PythonでMySQLデータベースへの挿入後にIDを取得する方法
はじめに
PythonからMySQLデータベースへレコードを挿入する際、「今挿入したばかりのレコードのID(AUTO_INCREMENTで自動採番された値)をすぐに取得したい」というケースは非常によくあります。本記事では、pymysqlライブラリを使ってMySQLにデータを挿入し、その直後にIDを取得する具体的な手順を解説します。
前提条件
作業を始める前に、以下の環境が整っていることを確認してください。
- MySQL 8.0.12 がインストールされていること
- Python 3.6.3(32ビット) がインストールされていること
- pipコマンドで pymysql がインストールされていること
pymysqlのインストール方法
pymysqlがまだインストールされていない場合は、以下のpipコマンドを実行してください。
pip install pymysql
サンプルデータベースの準備
今回は、データベース名を「business」、テーブル名を「student」とします。すでに複数件のレコードが登録されており、最新のレコードにはIDとして「3」が割り振られている状態です。

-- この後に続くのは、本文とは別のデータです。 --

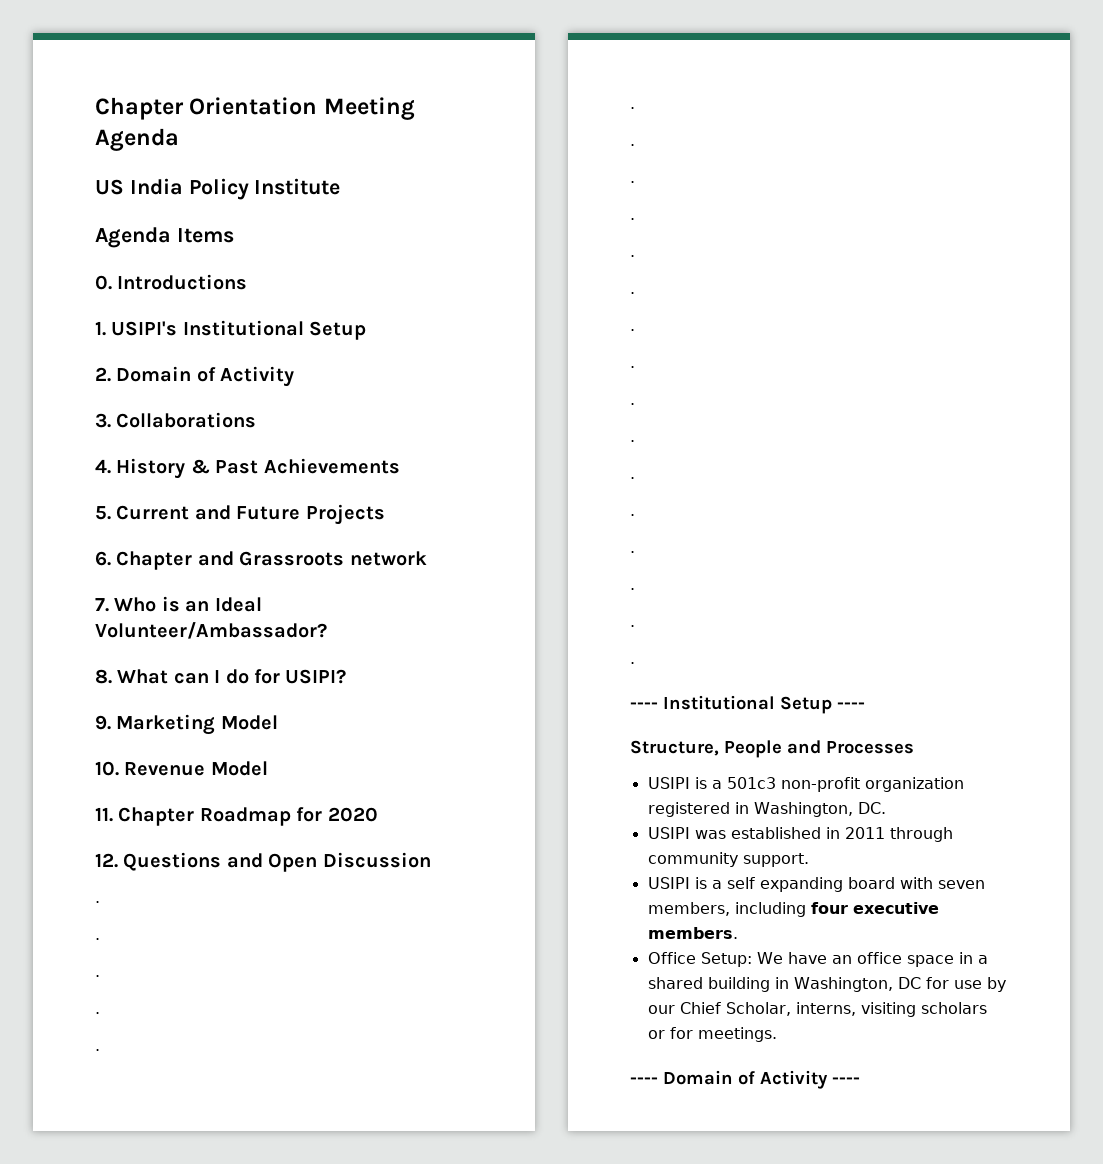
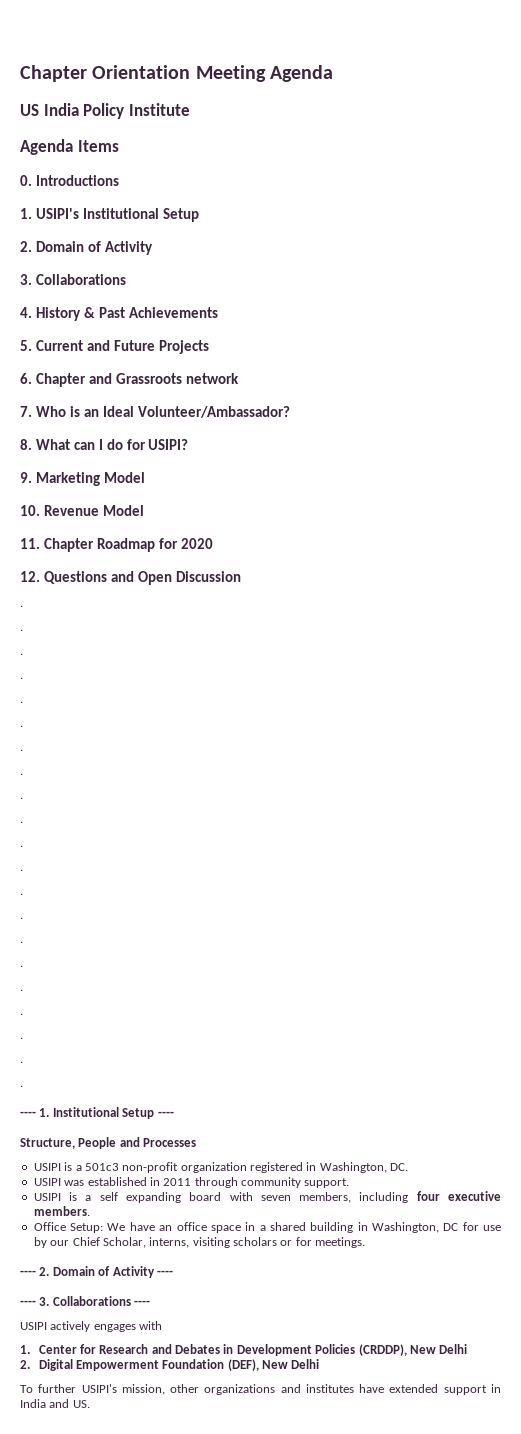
(658, 705) none -> [39,1108,50,1117] 1.
(658, 1080) none -> [39,1267,50,1276] 2.
(860, 1080) none -> [20,1296,151,1306] [20,1321,163,1332] [20,1344,468,1356] [20,1359,320,1371] [20,1384,501,1395] [20,1399,90,1408] // ---- 3. Collaborations ---- // USIPI actively engages with // 1. Center for Research and Debates in Development Policies (CRDDP), New Delhi // 2. Digital Empowerment Foundation (DEF), New Delhi // To further USIPI's mission, other organizations and institutes have extended support in India and US.

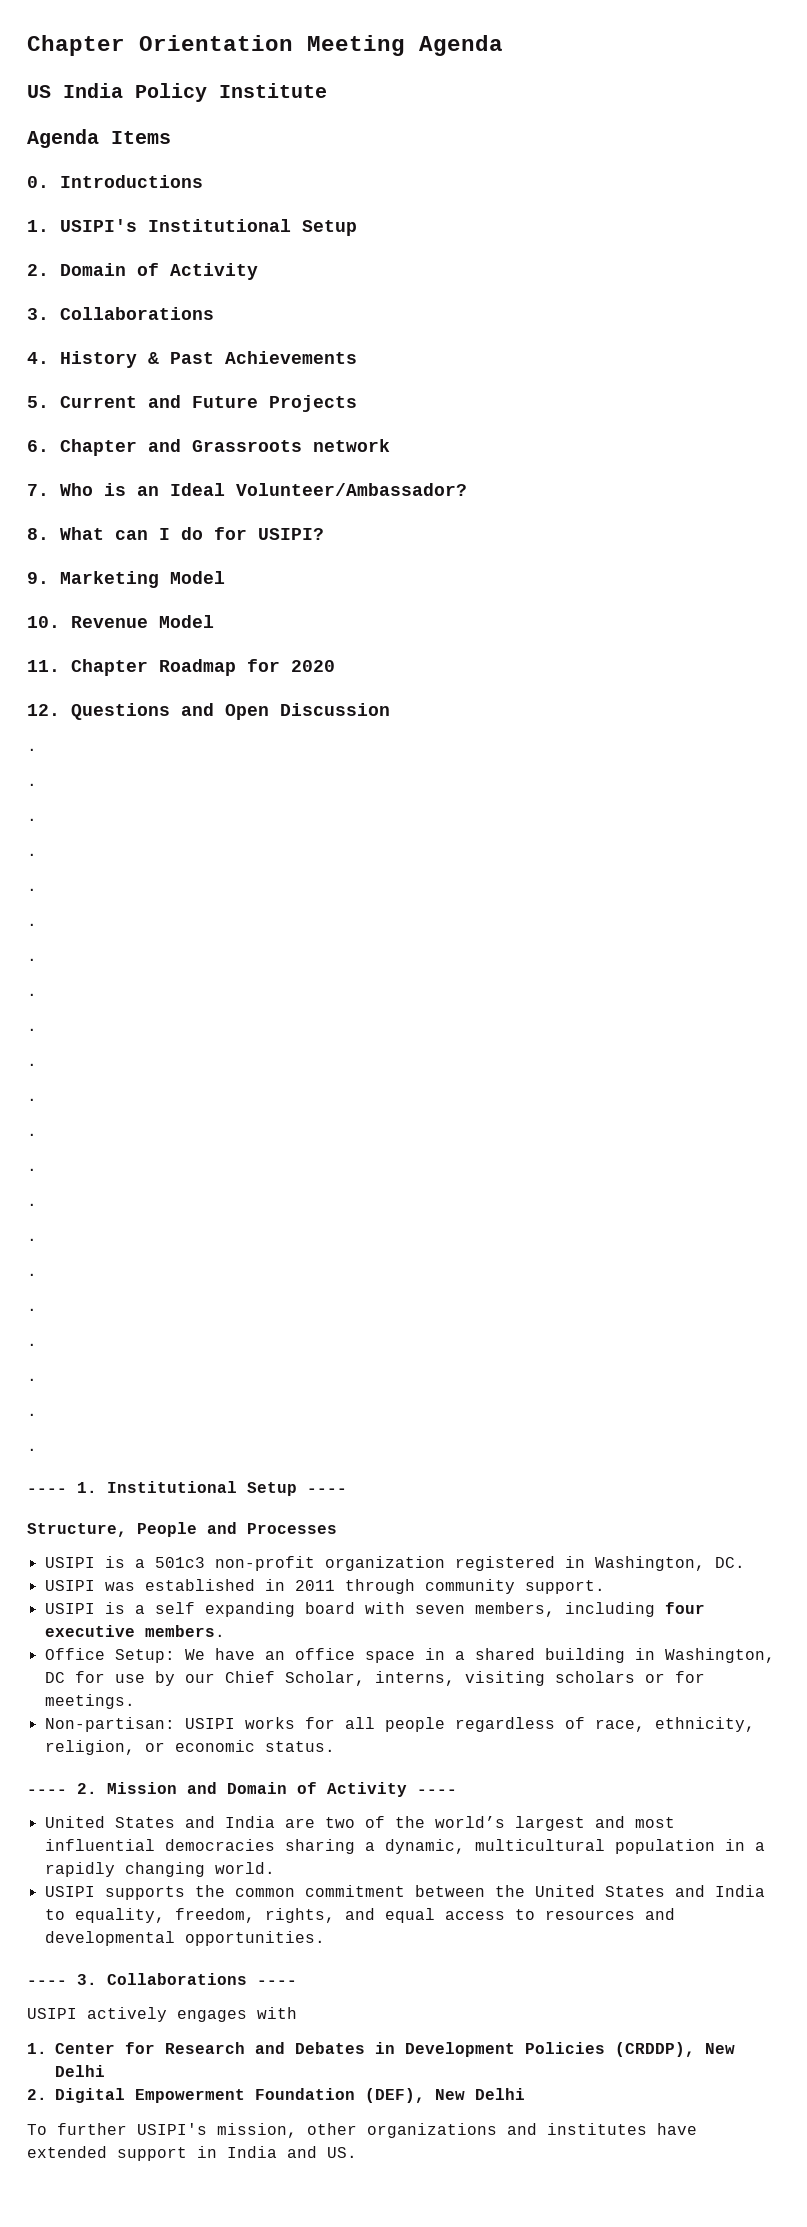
(366, 1242) none -> [44,1717,755,1732] [44,1740,335,1755] // Non-partisan: USIPI works for all people regardless of race, ethnicity, religion, or economic status.
(50, 1271) none -> [107,1782,217,1794] Mission and
(173, 1273) none -> [44,1816,675,1831] [44,1839,765,1854] [44,1862,275,1877] [44,1885,765,1900] [44,1908,675,1923] [44,1931,325,1946] // United States and India are two of the world’s largest and most influential democracies sharing a dynamic, multicultural population in a rapidly changing world. // USIPI supports the common commitment between the United States and India to equality, freedom, rights, and equal access to resources and developmental opportunities.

テーブルの中身を確認するためのクエリは以下のとおりです。
mysql> select * from student;
実行結果は次のようになります。
+------+-------+ | id | Name | +------+-------+ | 1 | John | | 2 | Bob | | 3 | Smith | +------+-------+ 3 rows in set (0.00 sec)
Pythonで挿入後のIDを取得する
同じデータベース「business」・テーブル「student」に対して、Pythonから新しいレコードを挿入し、その直後にIDを取得してみましょう。ポイントは、カーソルオブジェクトのlastrowid属性を参照することです。これは、直前に実行したINSERT文によって生成されたAUTO_INCREMENTの値を返してくれます。
以下がPythonコードの例です。
import pymysql
# MySQLサーバーへ接続
conn = pymysql.connect(
host='localhost',
user='root',
password='your_password',
database='business'
)
cursor = conn.cursor()
# レコードを挿入
sql = "INSERT INTO student (Name) VALUES (%s)"
cursor.execute(sql, ('David',))
# 挿入後に自動採番されたIDを取得
inserted_id = cursor.lastrowid
print("挿入されたレコードのID:", inserted_id)
# 変更を確定して接続を閉じる
conn.commit()
cursor.close()
conn.close()
ポイント: IDの取得には cursor.lastrowid のほかに conn.insert_id() を使う方法もあります。どちらも直近のINSERTで生成されたIDを返します。
実行結果
スクリプトを実行すると、MySQL側とPython側の両方で、挿入直後のレコードに割り当てられたIDを確認できます。たとえば、既存の最大IDが「3」だった場合、新しく挿入されたレコードのIDとして「4」が出力されます。
挿入されたレコードのID: 4
まとめ
pymysqlを使えば、INSERT実行後にlastrowidを参照するだけで、自動採番されたIDを簡単に取得できます。外部キーとして関連テーブルへ登録する場合など、挿入直後にIDが必要となる処理では、ぜひこの方法を活用してください。